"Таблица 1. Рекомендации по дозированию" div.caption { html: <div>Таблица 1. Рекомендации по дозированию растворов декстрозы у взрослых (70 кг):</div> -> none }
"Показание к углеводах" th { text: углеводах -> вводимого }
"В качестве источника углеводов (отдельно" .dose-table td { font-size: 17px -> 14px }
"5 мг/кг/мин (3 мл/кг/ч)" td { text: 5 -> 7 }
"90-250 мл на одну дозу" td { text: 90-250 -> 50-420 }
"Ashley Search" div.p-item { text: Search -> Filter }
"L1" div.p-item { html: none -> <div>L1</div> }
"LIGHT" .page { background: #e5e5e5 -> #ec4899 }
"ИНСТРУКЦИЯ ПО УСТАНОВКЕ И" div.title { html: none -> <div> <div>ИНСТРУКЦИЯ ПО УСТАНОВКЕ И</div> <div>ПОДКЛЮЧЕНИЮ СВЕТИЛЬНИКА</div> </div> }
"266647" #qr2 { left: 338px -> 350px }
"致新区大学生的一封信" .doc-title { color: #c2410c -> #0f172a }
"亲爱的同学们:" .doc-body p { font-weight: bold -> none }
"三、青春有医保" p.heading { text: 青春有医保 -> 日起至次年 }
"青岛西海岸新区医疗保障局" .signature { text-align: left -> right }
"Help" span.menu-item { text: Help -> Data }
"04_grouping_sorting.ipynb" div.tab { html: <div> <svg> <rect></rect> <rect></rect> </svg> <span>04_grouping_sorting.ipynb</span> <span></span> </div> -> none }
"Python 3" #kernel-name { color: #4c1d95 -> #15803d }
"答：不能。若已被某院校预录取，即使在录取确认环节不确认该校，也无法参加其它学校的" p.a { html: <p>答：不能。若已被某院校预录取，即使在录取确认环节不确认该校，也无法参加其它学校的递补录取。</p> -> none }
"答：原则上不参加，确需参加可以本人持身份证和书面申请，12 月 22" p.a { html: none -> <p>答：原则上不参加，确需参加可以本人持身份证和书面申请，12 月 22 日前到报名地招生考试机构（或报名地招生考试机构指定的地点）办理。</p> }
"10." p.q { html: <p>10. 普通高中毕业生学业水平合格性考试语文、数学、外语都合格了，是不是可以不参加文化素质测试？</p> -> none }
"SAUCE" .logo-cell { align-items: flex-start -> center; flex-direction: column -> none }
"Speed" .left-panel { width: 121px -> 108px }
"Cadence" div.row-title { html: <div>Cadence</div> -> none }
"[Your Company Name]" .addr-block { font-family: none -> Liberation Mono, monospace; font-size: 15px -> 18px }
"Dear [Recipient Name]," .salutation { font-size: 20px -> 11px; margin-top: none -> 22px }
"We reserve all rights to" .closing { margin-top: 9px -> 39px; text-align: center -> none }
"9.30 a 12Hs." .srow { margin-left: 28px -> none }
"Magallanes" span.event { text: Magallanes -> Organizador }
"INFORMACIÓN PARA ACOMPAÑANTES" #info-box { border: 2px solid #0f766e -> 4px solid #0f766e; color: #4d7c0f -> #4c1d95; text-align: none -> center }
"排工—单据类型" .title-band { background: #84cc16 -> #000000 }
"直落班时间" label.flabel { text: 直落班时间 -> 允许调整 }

--- --- ---

Each entry in the listing is to be copied exactly.

"Таблица 1. Рекомендации по дозированию" div.caption { html: <div>Таблица 1. Рекомендации по дозированию растворов декстрозы у взрослых (70 кг):</div> -> none }
"Показание к углеводах" th { text: углеводах -> вводимого }
"В качестве источника углеводов (отдельно" .dose-table td { font-size: 17px -> 14px }
"5 мг/кг/мин (3 мл/кг/ч)" td { text: 5 -> 7 }
"90-250 мл на одну дозу" td { text: 90-250 -> 50-420 }
"Ashley Search" div.p-item { text: Search -> Filter }
"L1" div.p-item { html: none -> <div>L1</div> }
"LIGHT" .page { background: #e5e5e5 -> #ec4899 }
"ИНСТРУКЦИЯ ПО УСТАНОВКЕ И" div.title { html: none -> <div> <div>ИНСТРУКЦИЯ ПО УСТАНОВКЕ И</div> <div>ПОДКЛЮЧЕНИЮ СВЕТИЛЬНИКА</div> </div> }
"266647" #qr2 { left: 338px -> 350px }
"致新区大学生的一封信" .doc-title { color: #c2410c -> #0f172a }
"亲爱的同学们:" .doc-body p { font-weight: bold -> none }
"三、青春有医保" p.heading { text: 青春有医保 -> 日起至次年 }
"青岛西海岸新区医疗保障局" .signature { text-align: left -> right }
"Help" span.menu-item { text: Help -> Data }
"04_grouping_sorting.ipynb" div.tab { html: <div> <svg> <rect></rect> <rect></rect> </svg> <span>04_grouping_sorting.ipynb</span> <span></span> </div> -> none }
"Python 3" #kernel-name { color: #4c1d95 -> #15803d }
"答：不能。若已被某院校预录取，即使在录取确认环节不确认该校，也无法参加其它学校的" p.a { html: <p>答：不能。若已被某院校预录取，即使在录取确认环节不确认该校，也无法参加其它学校的递补录取。</p> -> none }
"答：原则上不参加，确需参加可以本人持身份证和书面申请，12 月 22" p.a { html: none -> <p>答：原则上不参加，确需参加可以本人持身份证和书面申请，12 月 22 日前到报名地招生考试机构（或报名地招生考试机构指定的地点）办理。</p> }
"10." p.q { html: <p>10. 普通高中毕业生学业水平合格性考试语文、数学、外语都合格了，是不是可以不参加文化素质测试？</p> -> none }
"SAUCE" .logo-cell { align-items: flex-start -> center; flex-direction: column -> none }
"Speed" .left-panel { width: 121px -> 108px }
"Cadence" div.row-title { html: <div>Cadence</div> -> none }
"[Your Company Name]" .addr-block { font-family: none -> Liberation Mono, monospace; font-size: 15px -> 18px }
"Dear [Recipient Name]," .salutation { font-size: 20px -> 11px; margin-top: none -> 22px }
"We reserve all rights to" .closing { margin-top: 9px -> 39px; text-align: center -> none }
"9.30 a 12Hs." .srow { margin-left: 28px -> none }
"Magallanes" span.event { text: Magallanes -> Organizador }
"INFORMACIÓN PARA ACOMPAÑANTES" #info-box { border: 2px solid #0f766e -> 4px solid #0f766e; color: #4d7c0f -> #4c1d95; text-align: none -> center }
"排工—单据类型" .title-band { background: #84cc16 -> #000000 }
"直落班时间" label.flabel { text: 直落班时间 -> 允许调整 }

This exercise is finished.